-- Exercise objective --
Your job is to return every line of the listing holding the string "single".

-- Data under study --
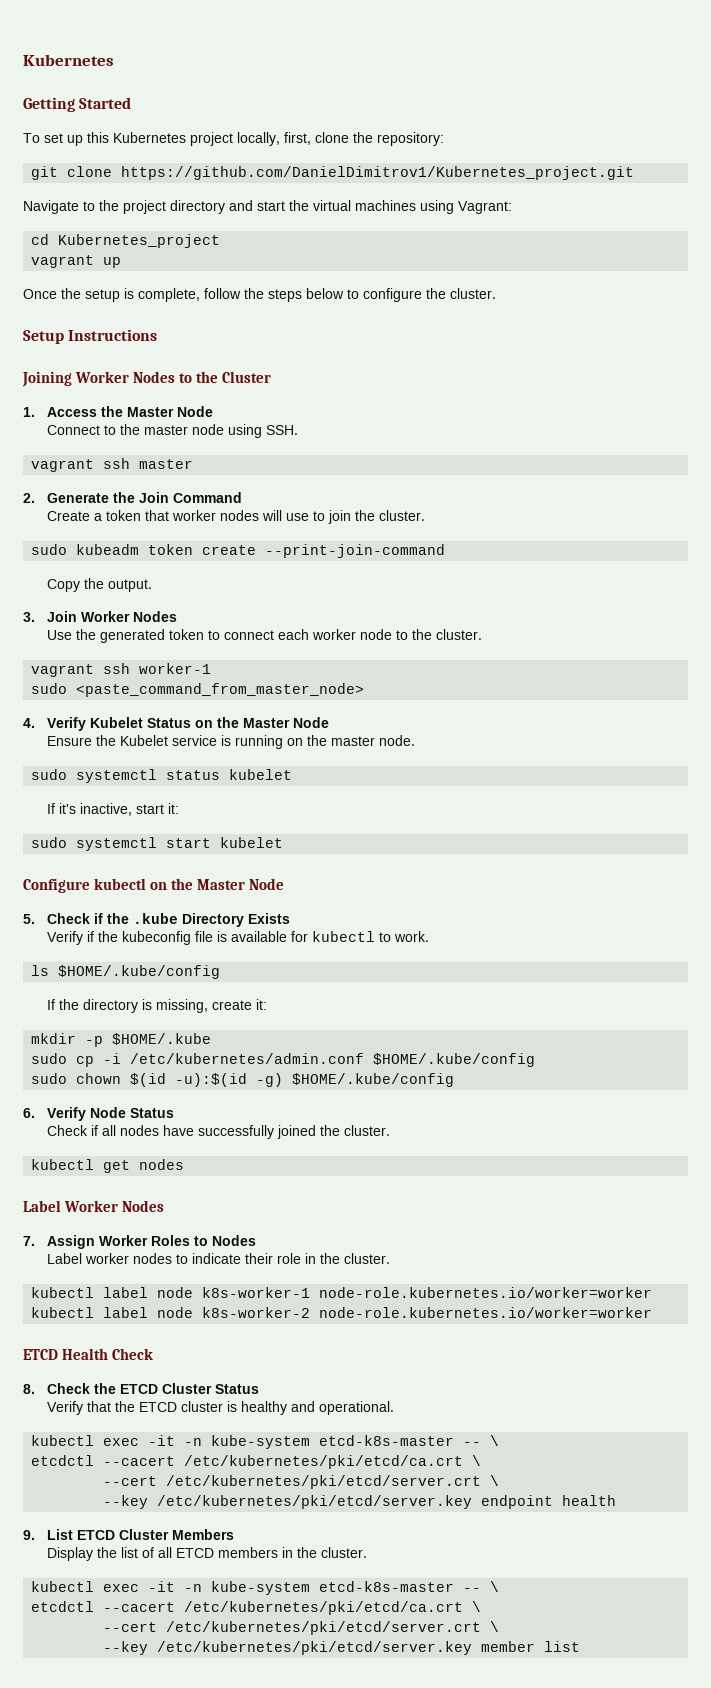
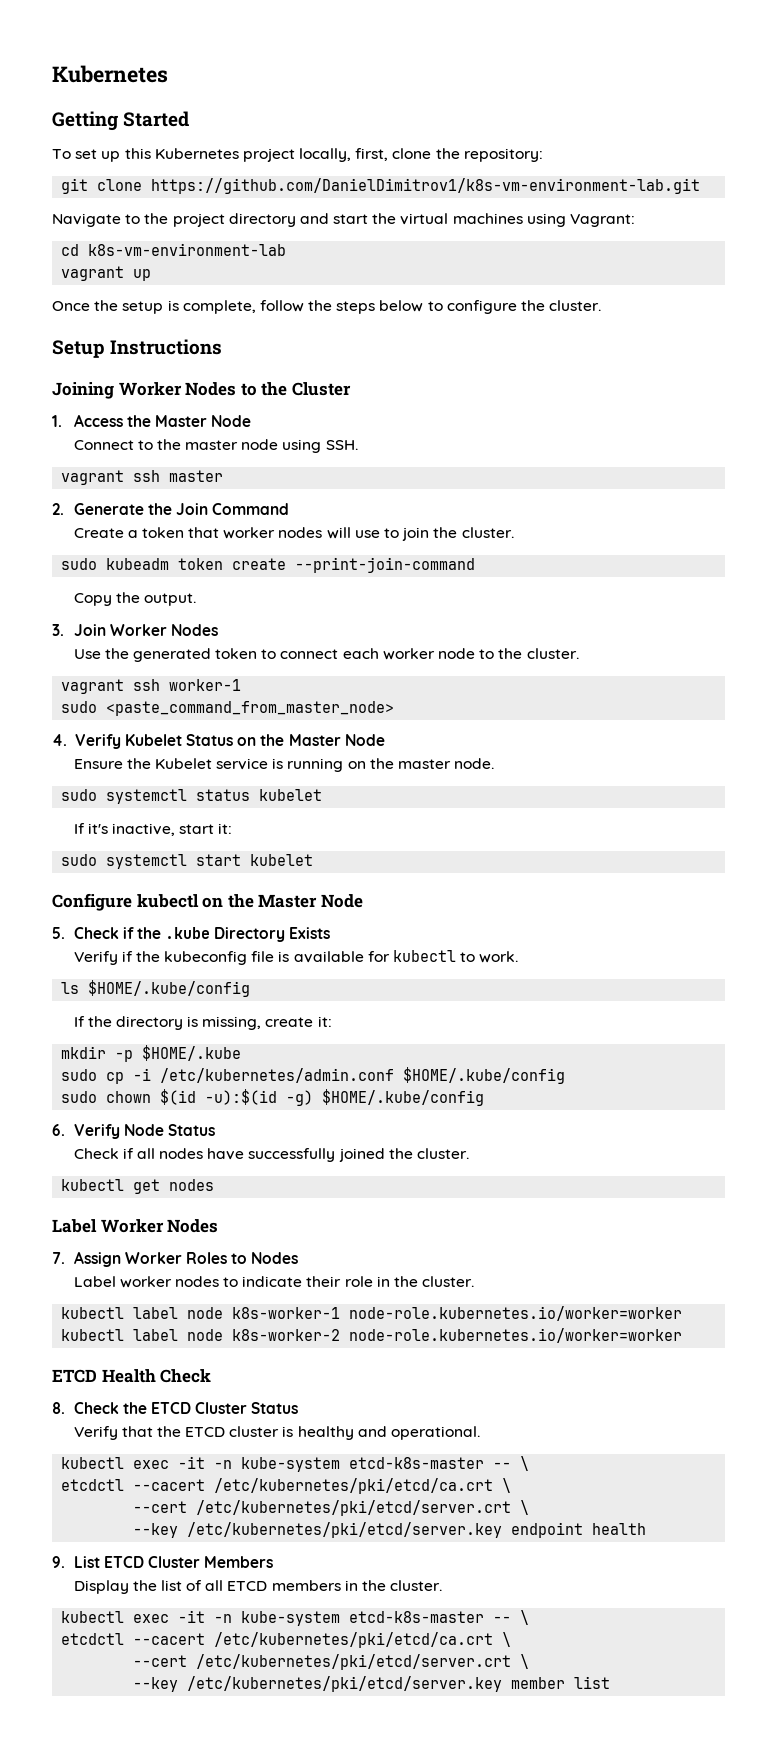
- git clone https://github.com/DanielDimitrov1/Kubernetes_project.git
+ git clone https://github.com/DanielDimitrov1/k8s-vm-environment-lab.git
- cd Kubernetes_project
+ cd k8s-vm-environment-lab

...

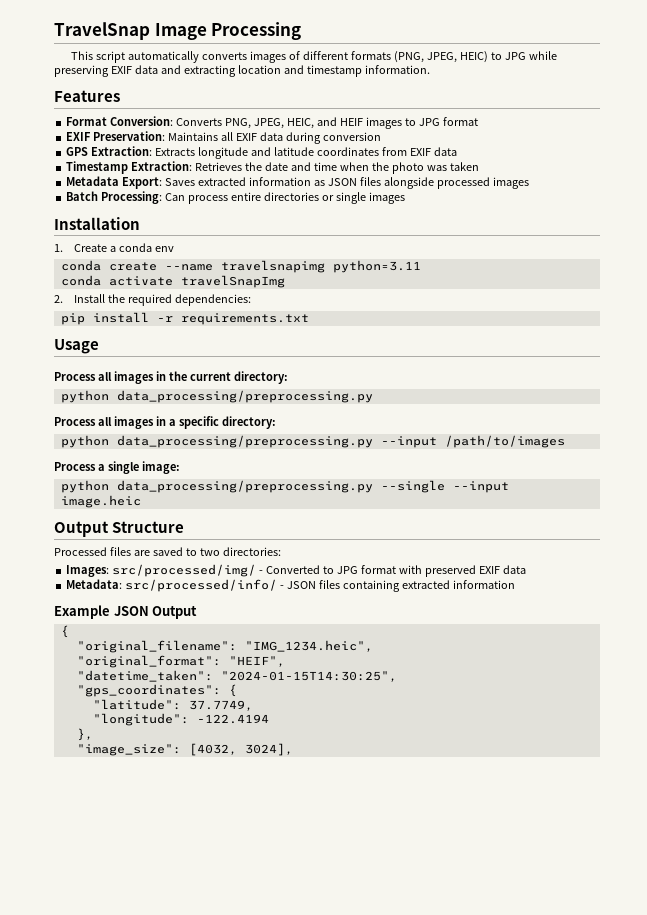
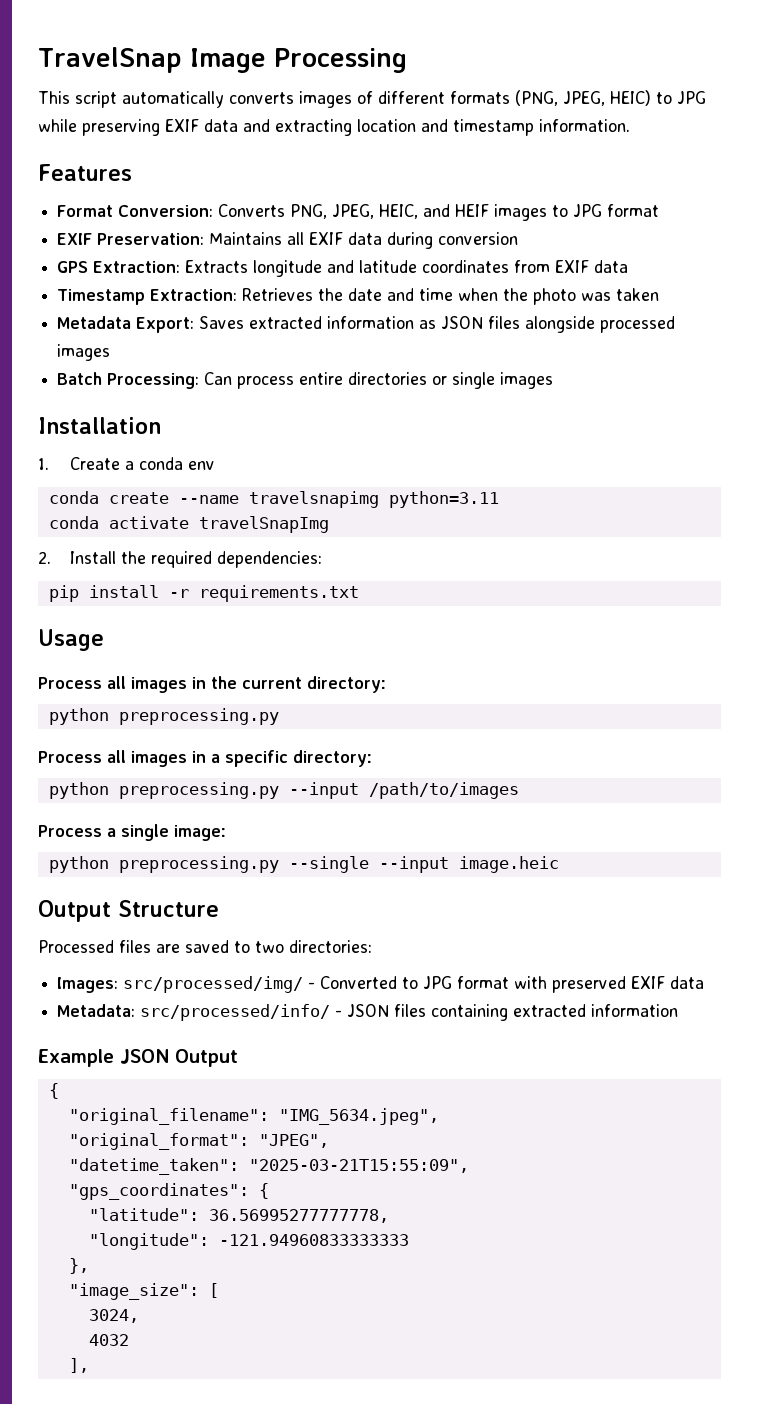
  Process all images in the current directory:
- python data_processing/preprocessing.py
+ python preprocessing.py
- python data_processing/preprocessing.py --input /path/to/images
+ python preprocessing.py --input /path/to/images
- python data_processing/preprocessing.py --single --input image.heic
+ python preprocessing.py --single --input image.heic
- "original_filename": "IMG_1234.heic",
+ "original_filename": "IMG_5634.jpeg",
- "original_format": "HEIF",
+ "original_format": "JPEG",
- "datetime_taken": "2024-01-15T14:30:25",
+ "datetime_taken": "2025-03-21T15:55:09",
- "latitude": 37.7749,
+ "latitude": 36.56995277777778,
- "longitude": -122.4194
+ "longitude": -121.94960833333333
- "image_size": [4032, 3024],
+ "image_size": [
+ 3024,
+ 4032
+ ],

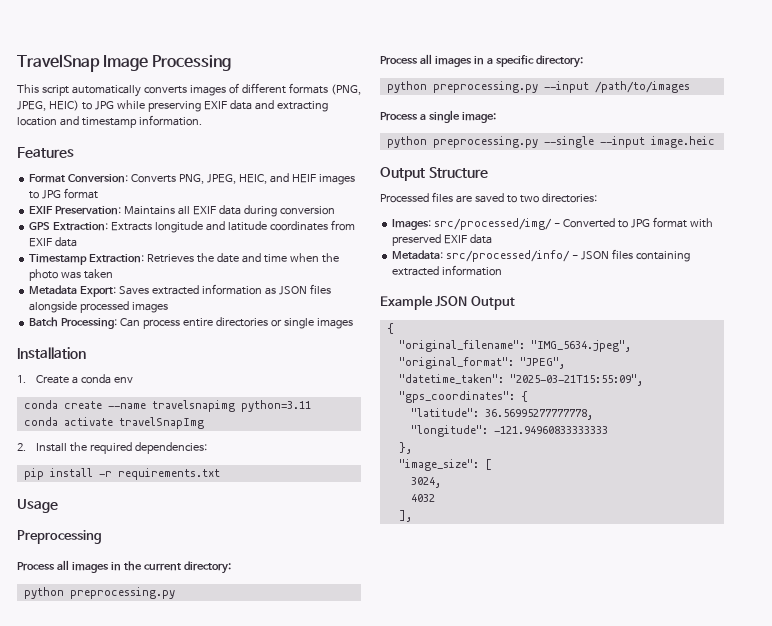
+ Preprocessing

-- Answer --
- python data_processing/preprocessing.py --single --input image.heic
+ python preprocessing.py --single --input image.heic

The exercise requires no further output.